By Robert Menta
Sony Music successfully derailed the MP3 release plans of one of their artists. After a heated exchange and threats of lawsuits, The Offspring were forced to cancel their planned giveaway of their upcoming album "Conspiracy Of One" on their Web site.
Rather than wait for Napster users to pick up and distribute the music through the software, the band had planned to take advantage of the promotional powers of MP3 themselves by using the downloads to bring that traffic straight to their site. To download the songs, users would need to supply their email that the band would collect and use in their marketing campaigns.
Even though the giveaway would almost certainly drive millions of fans (and millions of non-fans) to the Offspring's site, Sony vehemently opposed the plan and threatened to sue the upstart artists if they went through with the arrangements. The reason is because any success here, which the band and many industry watchers feel would increase hard CD sales, would also prove the promotional powers of free MP3's. That could take Napster off the hook in its legal case by supplying a non-infringing use.
"We were two seconds away from having a 'Reservoir Dogs' ending to this matter," Offspring manager Jim Guerinot wrote in an e-mail to sonicnet.com on Friday. "We both had lawsuits ready to drop in New York Friday morning."
Finally the label and the band came to an agreement that only the single "Original Prankster" will be available as a free download from the site, starting Sept. 29. As part of the promotion, fans can register to win $1 million - a contest initially linked with the planned full-album offer. The single download will be available through the band's official site, www.offspring.com.
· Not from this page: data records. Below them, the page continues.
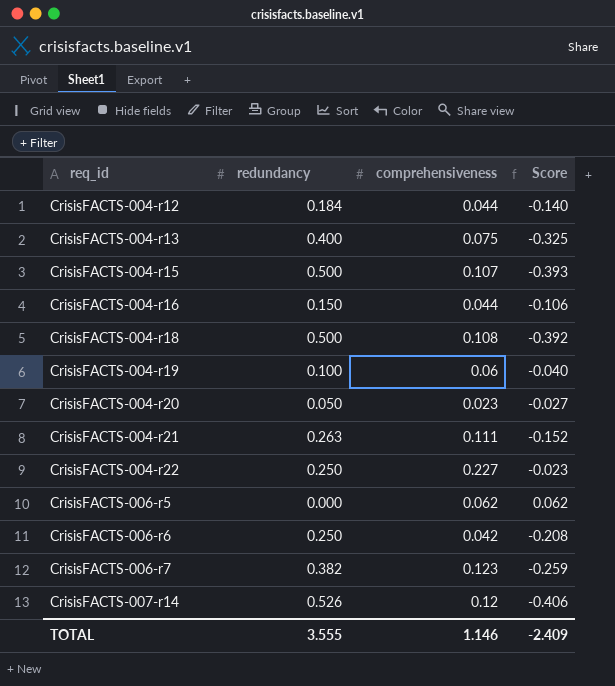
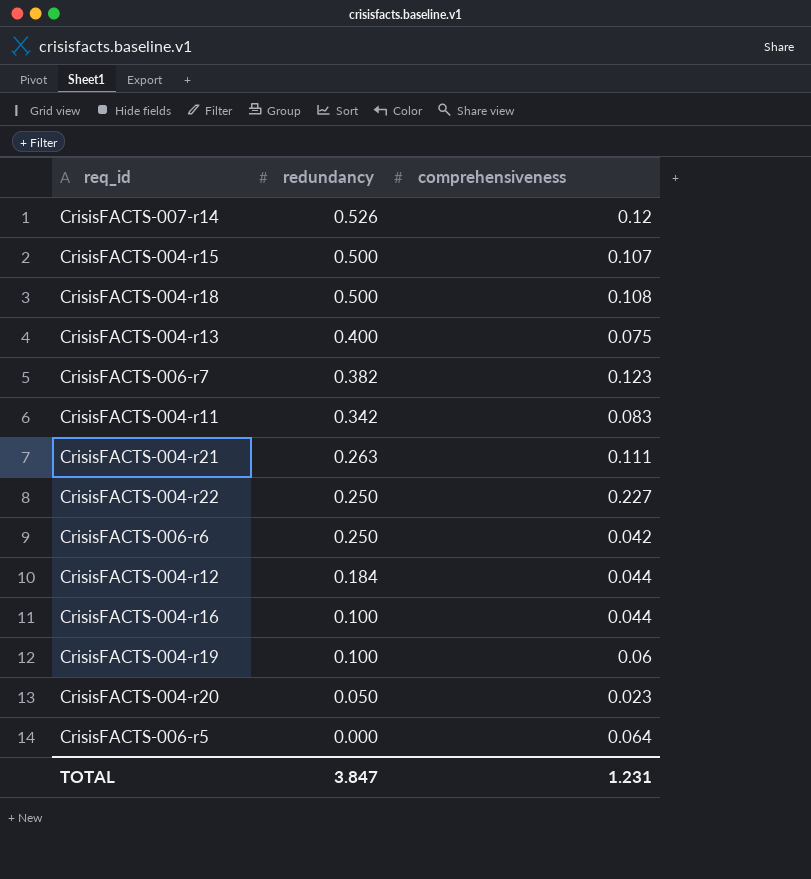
row order: req_id ascending -> redundancy descending
column Score | formula: [comprehensiveness] - [redundancy] -> none
row CrisisFACTS-004-r11: none -> 0.342 | 0.083
CrisisFACTS-004-r16 | redundancy: 0.150 -> 0.100
CrisisFACTS-006-r5 | comprehensiveness: 0.062 -> 0.064
TOTAL | redundancy: 3.555 -> 3.847
TOTAL | comprehensiveness: 1.146 -> 1.231

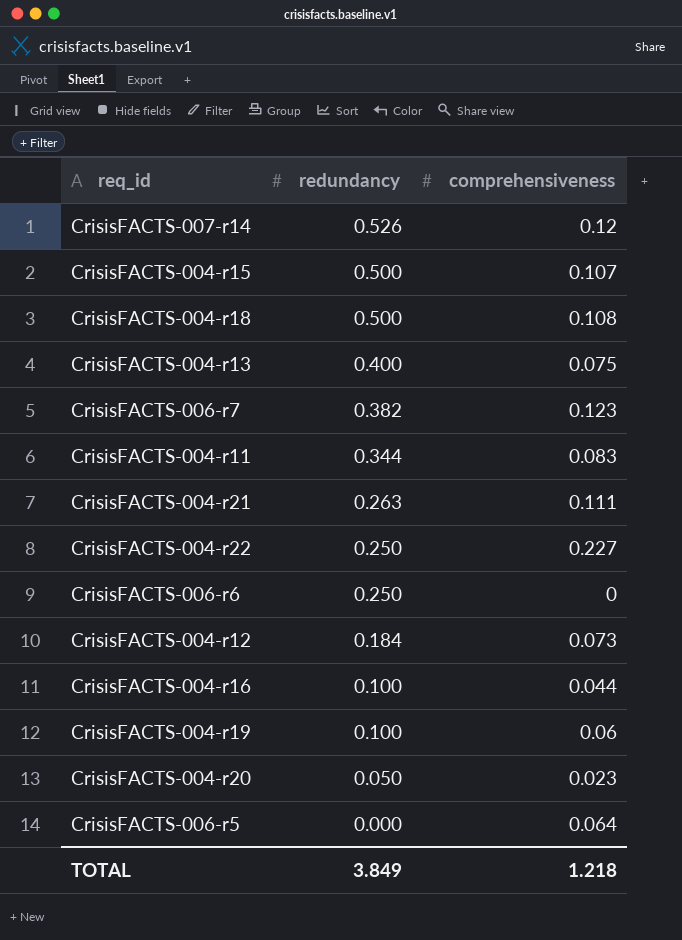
CrisisFACTS-004-r11 | redundancy: 0.342 -> 0.344
CrisisFACTS-006-r6 | comprehensiveness: 0.042 -> 0
CrisisFACTS-004-r12 | comprehensiveness: 0.044 -> 0.073
TOTAL | redundancy: 3.847 -> 3.849
TOTAL | comprehensiveness: 1.231 -> 1.218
The Offspring finally agreed not to release the album online because "The lawsuits would have been paralyzing, Guerinot said. Sony's suit would have prevented the band from proceeding with its plans to offer the album online and would've nixed the $1 million contest for fans.
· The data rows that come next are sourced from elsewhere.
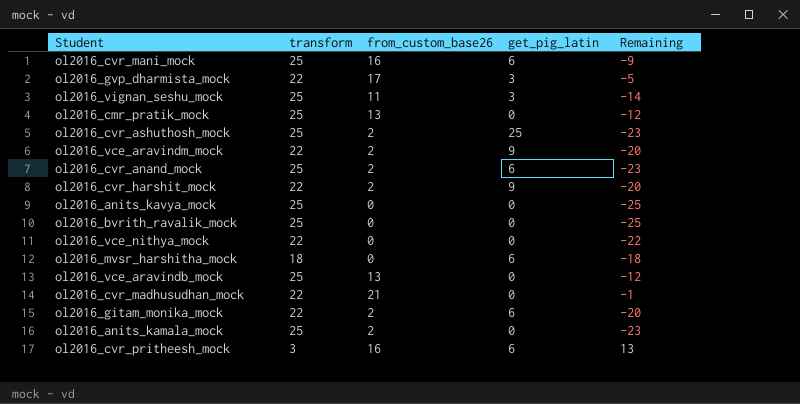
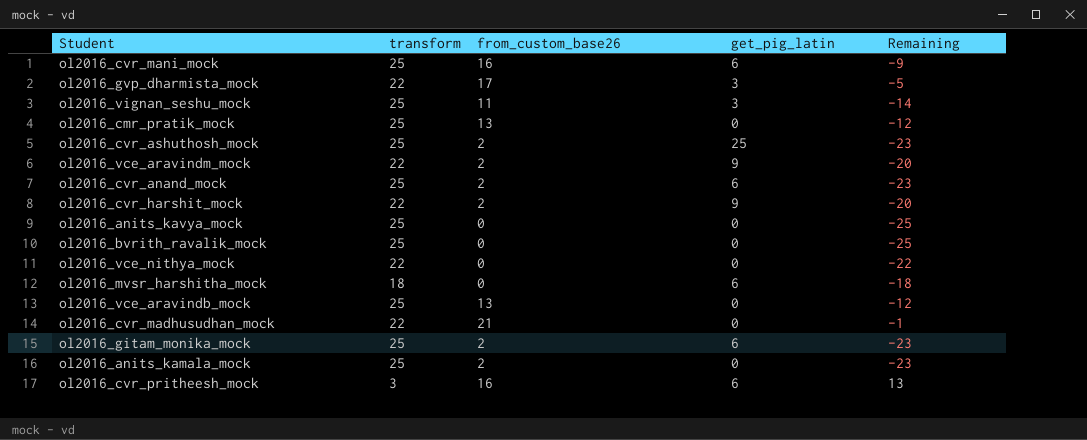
ol2016_gitam_monika_mock | transform: 22 -> 25
ol2016_gitam_monika_mock | Remaining: -20 -> -23

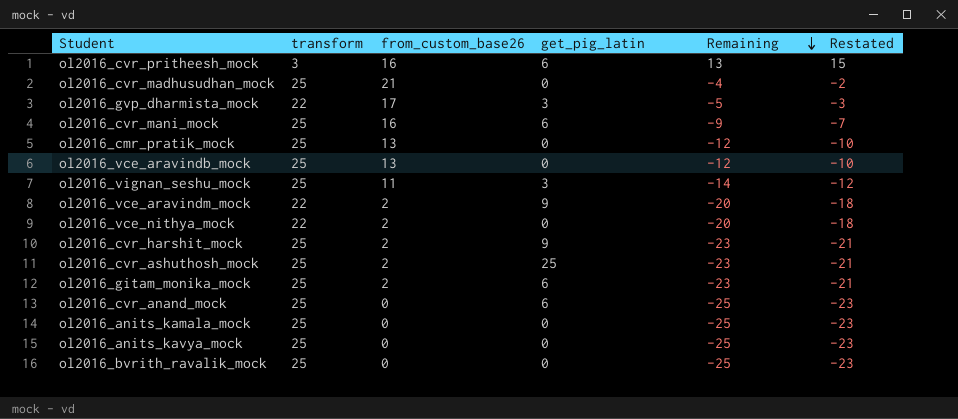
row order: none -> Remaining descending
column Restated | formula: none -> [Remaining] + 2
row ol2016_mvsr_harshitha_mock: 18 | 0 | 6 | -18 -> none
ol2016_cvr_madhusudhan_mock | transform: 22 -> 25
ol2016_cvr_madhusudhan_mock | Remaining: -1 -> -4
ol2016_vce_nithya_mock | from_custom_base26: 0 -> 2
ol2016_vce_nithya_mock | Remaining: -22 -> -20
ol2016_cvr_harshit_mock | transform: 22 -> 25
ol2016_cvr_harshit_mock | Remaining: -20 -> -23
ol2016_cvr_anand_mock | from_custom_base26: 2 -> 0
ol2016_cvr_anand_mock | Remaining: -23 -> -25
ol2016_anits_kamala_mock | from_custom_base26: 2 -> 0
ol2016_anits_kamala_mock | Remaining: -23 -> -25

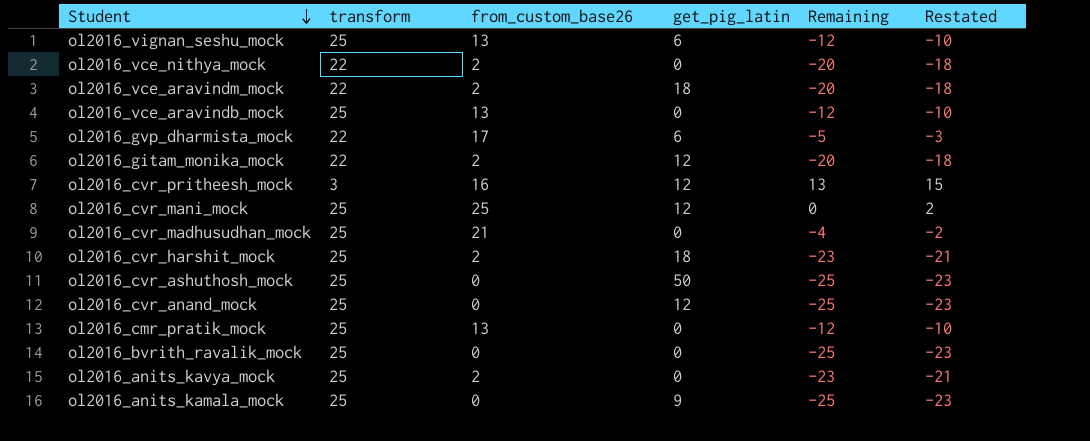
row order: Remaining descending -> Student descending
ol2016_vignan_seshu_mock | from_custom_base26: 11 -> 13
ol2016_vignan_seshu_mock | get_pig_latin: 3 -> 6
ol2016_vignan_seshu_mock | Remaining: -14 -> -12
ol2016_vignan_seshu_mock | Restated: -12 -> -10
ol2016_vce_aravindm_mock | get_pig_latin: 9 -> 18
ol2016_gvp_dharmista_mock | get_pig_latin: 3 -> 6
ol2016_gitam_monika_mock | transform: 25 -> 22
ol2016_gitam_monika_mock | get_pig_latin: 6 -> 12
ol2016_gitam_monika_mock | Remaining: -23 -> -20
ol2016_gitam_monika_mock | Restated: -21 -> -18
ol2016_cvr_pritheesh_mock | get_pig_latin: 6 -> 12
ol2016_cvr_mani_mock | from_custom_base26: 16 -> 25
ol2016_cvr_mani_mock | get_pig_latin: 6 -> 12
ol2016_cvr_mani_mock | Remaining: -9 -> 0
ol2016_cvr_mani_mock | Restated: -7 -> 2
ol2016_cvr_harshit_mock | get_pig_latin: 9 -> 18
ol2016_cvr_ashuthosh_mock | from_custom_base26: 2 -> 0
ol2016_cvr_ashuthosh_mock | get_pig_latin: 25 -> 50
ol2016_cvr_ashuthosh_mock | Remaining: -23 -> -25
ol2016_cvr_ashuthosh_mock | Restated: -21 -> -23
ol2016_cvr_anand_mock | get_pig_latin: 6 -> 12
ol2016_anits_kavya_mock | from_custom_base26: 0 -> 2
ol2016_anits_kavya_mock | Remaining: -25 -> -23
ol2016_anits_kavya_mock | Restated: -23 -> -21
ol2016_anits_kamala_mock | get_pig_latin: 0 -> 9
Guerinot added "It sucks, because once people get their hands on the music, fans will have to turn to Napster and other distribution methods to take a listen, but they won't be able to find the songs at www.offspring.com. We will be the only site on the Web that will not have the Offspring's new music."
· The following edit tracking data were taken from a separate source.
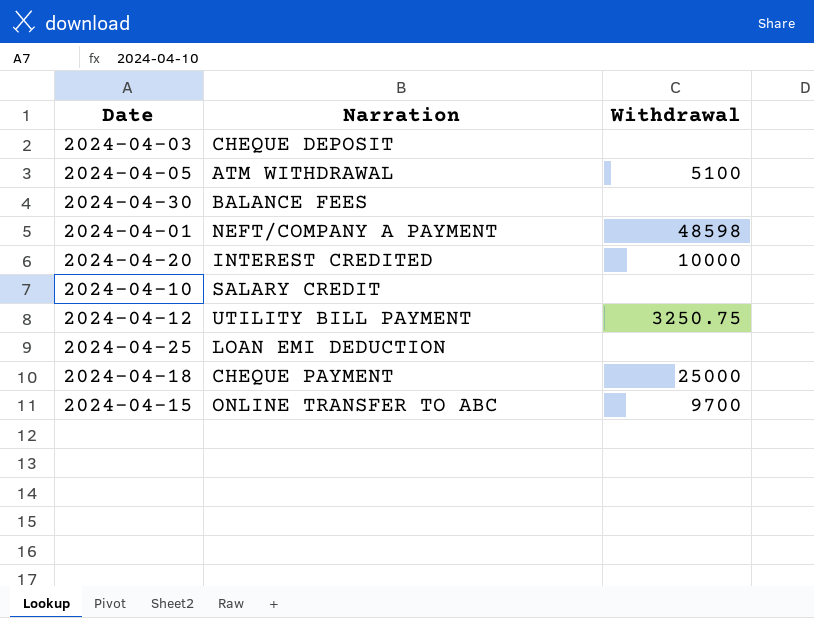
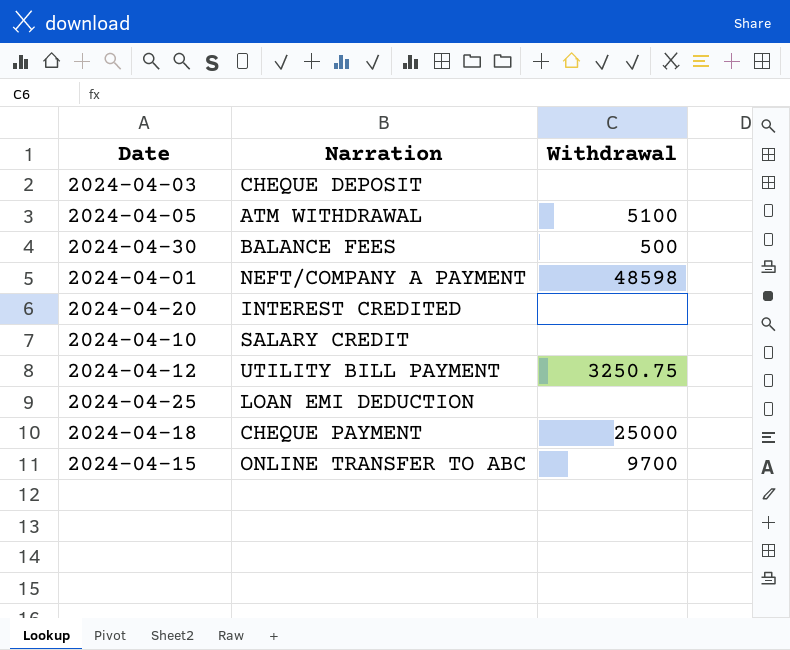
2024-04-30 | Withdrawal: none -> 500
2024-04-20 | Withdrawal: 10000 -> none

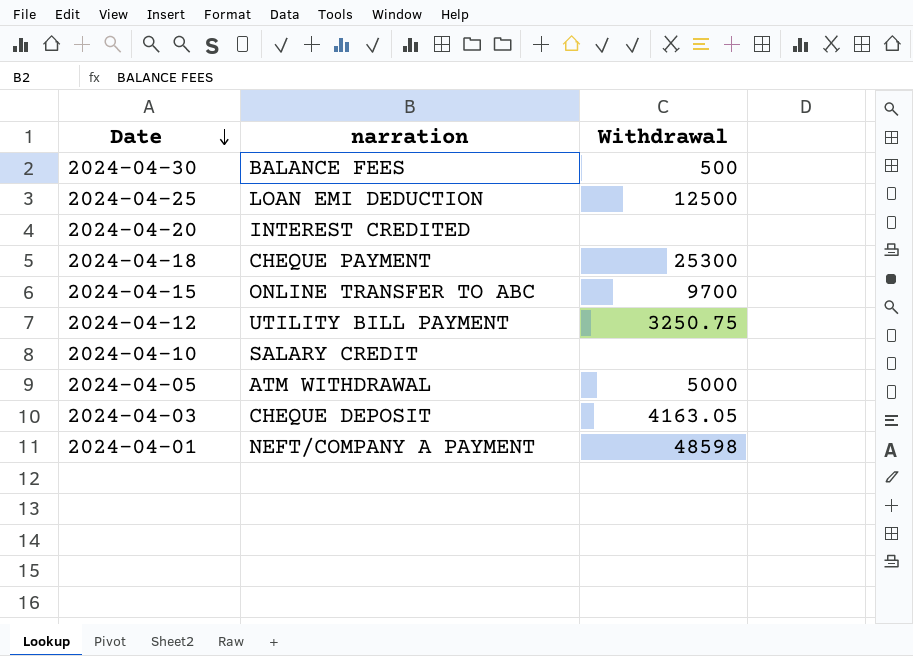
row order: none -> Date descending
column name: Narration -> narration
2024-04-25 | Withdrawal: none -> 12500
2024-04-18 | Withdrawal: 25000 -> 25300
2024-04-05 | Withdrawal: 5100 -> 5000
2024-04-03 | Withdrawal: none -> 4163.05

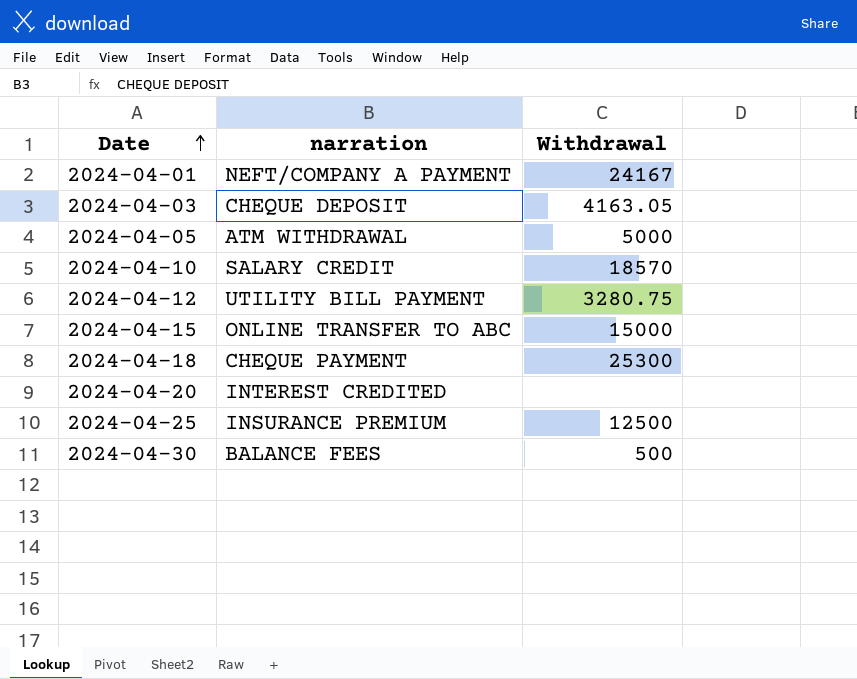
row order: Date descending -> Date ascending
2024-04-01 | Withdrawal: 48598 -> 24167
2024-04-10 | Withdrawal: none -> 18570
2024-04-12 | Withdrawal: 3250.75 -> 3280.75
2024-04-15 | Withdrawal: 9700 -> 15000
2024-04-25 | narration: LOAN EMI DEDUCTION -> INSURANCE PREMIUM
Still, the biggest loser from this decision may be Napster. If the campaign was successful, it would have proved that MP3 downloads are not a threat to CD sales but a promotional tool like radio. The Offspring's promotion would have also been repeated by dozens of other bands, all releasing their full array of album tracks before the actual CD release. Had this happened, the act of giving away music in MP3 would have become standard practice and the music industry's legal case against Napster would probably fall apart. After all, you can't be accused of stealing what is being given away.
But the music industry is not fighting against piracy, they are fighting to extend their oligopoly into the Net music arena. They don't want to cut in the MP3.coms and the Napsters, they want it all for themselves. If the Offspring were successful in their giveaway, Big Music's claims could unravel in the courtroom. Sony was not about to take a chance that might happen.
The major labels are also fighting their major artists, who once they build a name can flee the labels to build their own promotion and distribution entities online. That is what the Offspring are attempting to do, test the feasibility of this before they decide if they want to exit Sony Music.
90% of the music sold today is shared among five major labels (Sony, BMG, Time Warner, Universal, EMI). If Time Warner and EMI merge, the split goes four ways. This action against this band is just one of many steps to show who's bigger and proves Big Music's concern is not with the needs of their artists but the corporation and the high paid executives that run it.